IshKebab · 2 years ago
I don't know exactly what it's saying but it definitely isn't that. AI already uses pseudorandom numbers and is deterministic. (Except some weird AI accelerator chips that use analogue computation to improve efficiency.)
ilya_m · 2 years ago
> AI is a probabilistic computation ... so what they're saying - if i'm reading this right - is that we can reduce the complexity of our current models by orders of magnitude.

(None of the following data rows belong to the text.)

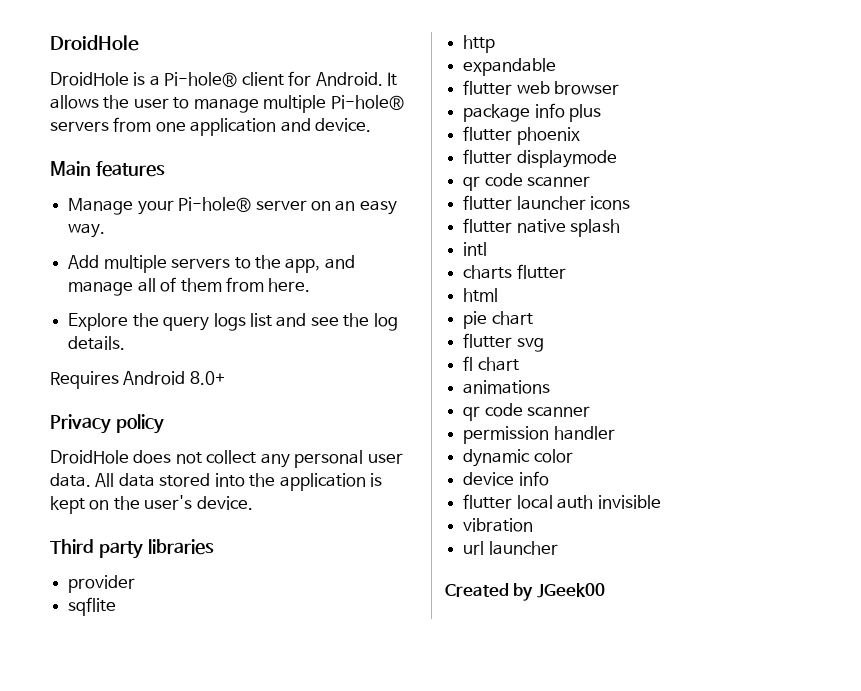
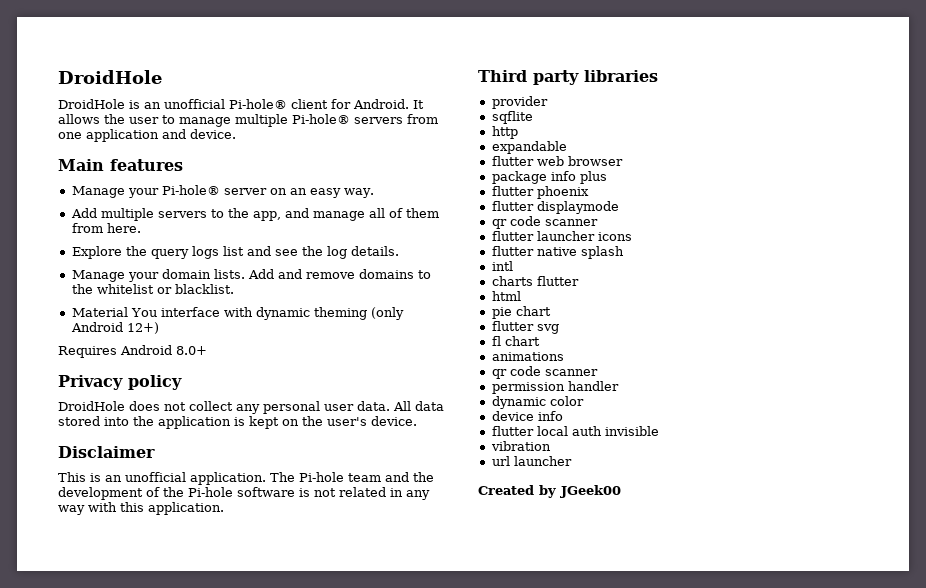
[149,75,160,86] a -> [144,99,225,109] an unofficial
(126, 343) none -> [71,269,431,282] [71,284,234,294] [71,307,404,320] [70,322,159,334] // Manage your domain lists. Add and remove domains to the whitelist or blacklist. // Material You interface with dynamic theming (only Android 12+)
(253, 503) none -> [58,446,155,458] [58,472,434,485] [58,487,430,500] [58,502,224,515] // Disclaimer // This is an unofficial application. The Pi-hole team and the development of the Pi-hole software is not related in any way with this application.

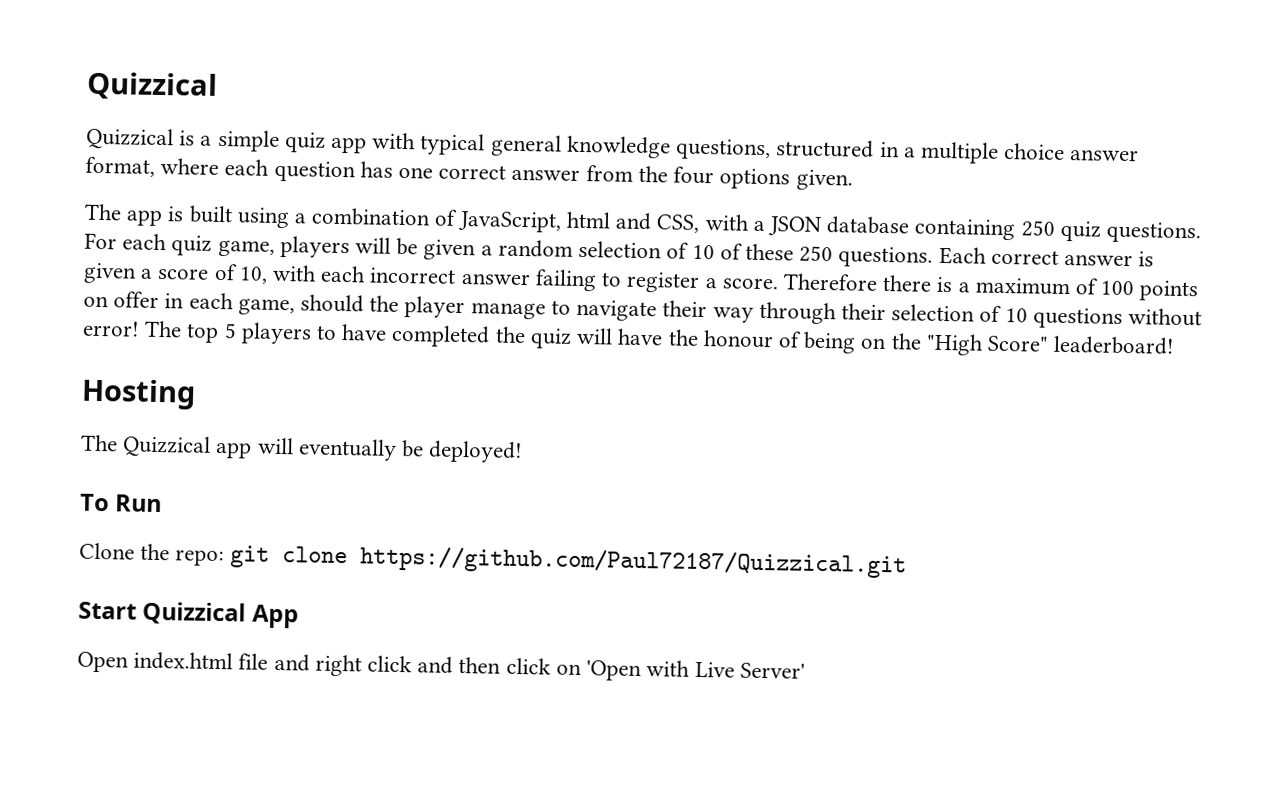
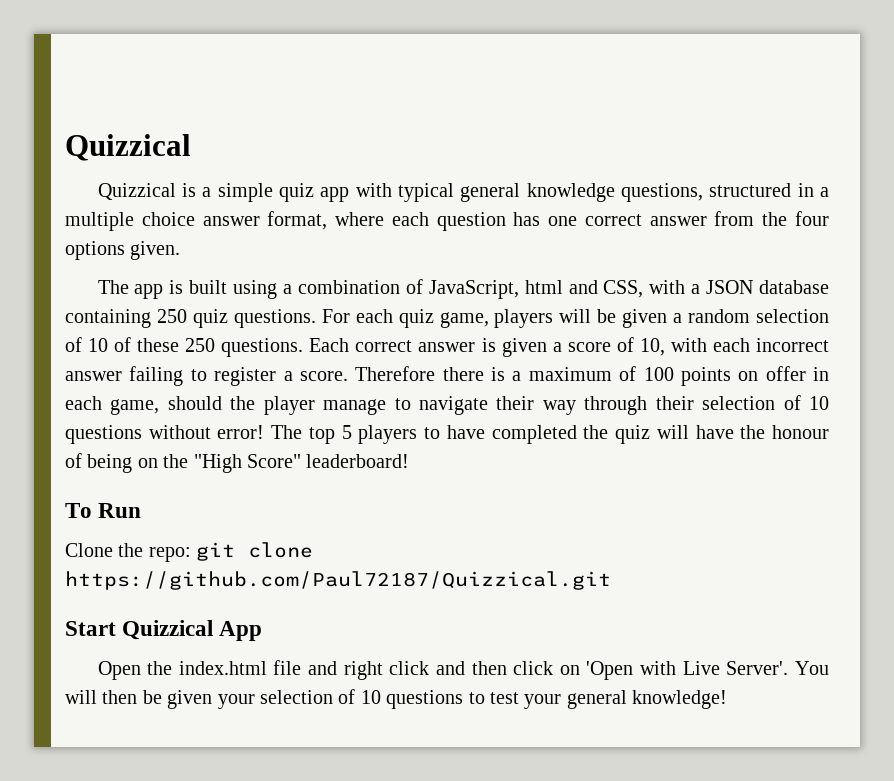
[81,378,196,410] [81,434,524,464] // Hosting // The Quizzical app will eventually be deployed! -> (410, 461) none
(129, 662) none -> [147,661,173,675] the
[739,662,805,679] Server' -> [726,661,829,675] [65,689,728,709] Server'. You will then be given your selection of 10 questions to test your general knowledge!

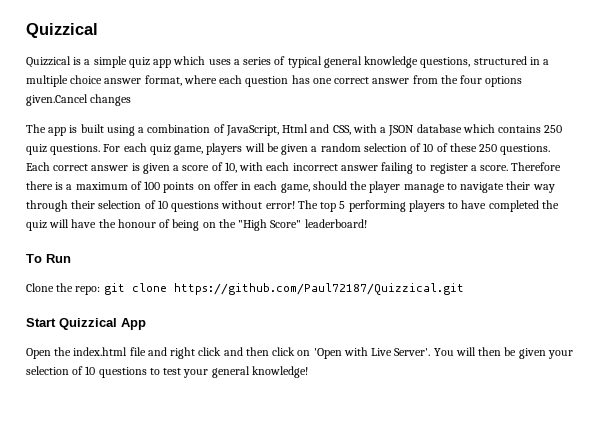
[355,183,392,197] with -> [173,56,286,65] which uses a series of
[130,241,181,260] given. -> [26,94,132,106] given.Cancel changes
[524,280,563,294] html -> [282,124,309,133] Html
[65,309,151,328] containing -> [462,124,542,133] which contains
(352, 432) none -> [348,200,406,212] performing

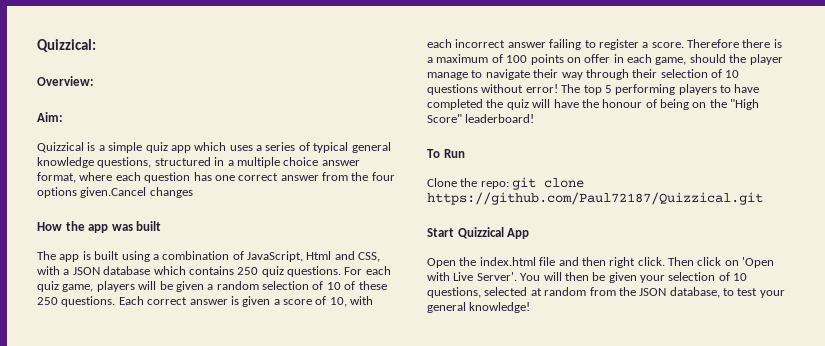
[26,23,98,38] Quizzical -> [37,39,96,52] [37,76,94,86] [37,112,63,122] Quizzical: // Overview: // Aim:
(132, 100) none -> [37,221,162,233] // How the app was built
[170,347,269,359] right click and then -> [581,257,694,268] then right click. Then
[98,367,147,378] questions -> [427,287,720,298] questions, selected at random from the JSON database,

Unfortunately, no. First, the result applies to decision, not search problems. Second, the resulting deterministic algorithm is much less efficient than the randomized algorithm, albeit it still belongs to the same complexity class (under some mild assumptions).

mxkopy · 2 years ago
Can’t you build search from decision by deciding on every possible input?
Daub · 2 years ago
I love this section of the article (edited for clarity):

"I'm not motivated by application, but I know that we can find uses for fundamental work. Think about Alan Turing. He wrote a mathematical paper in logic in an obscure journal about Entscheidungsproblem. It was not motivated by application."

This is similar to Feynman's plate story, which started off as a casual response to an observation he made in a university canteen, and which ended in a Nobel prize.

To extend my point, it is precisely this kind of curiosity-based enquiry that modern academia discourages.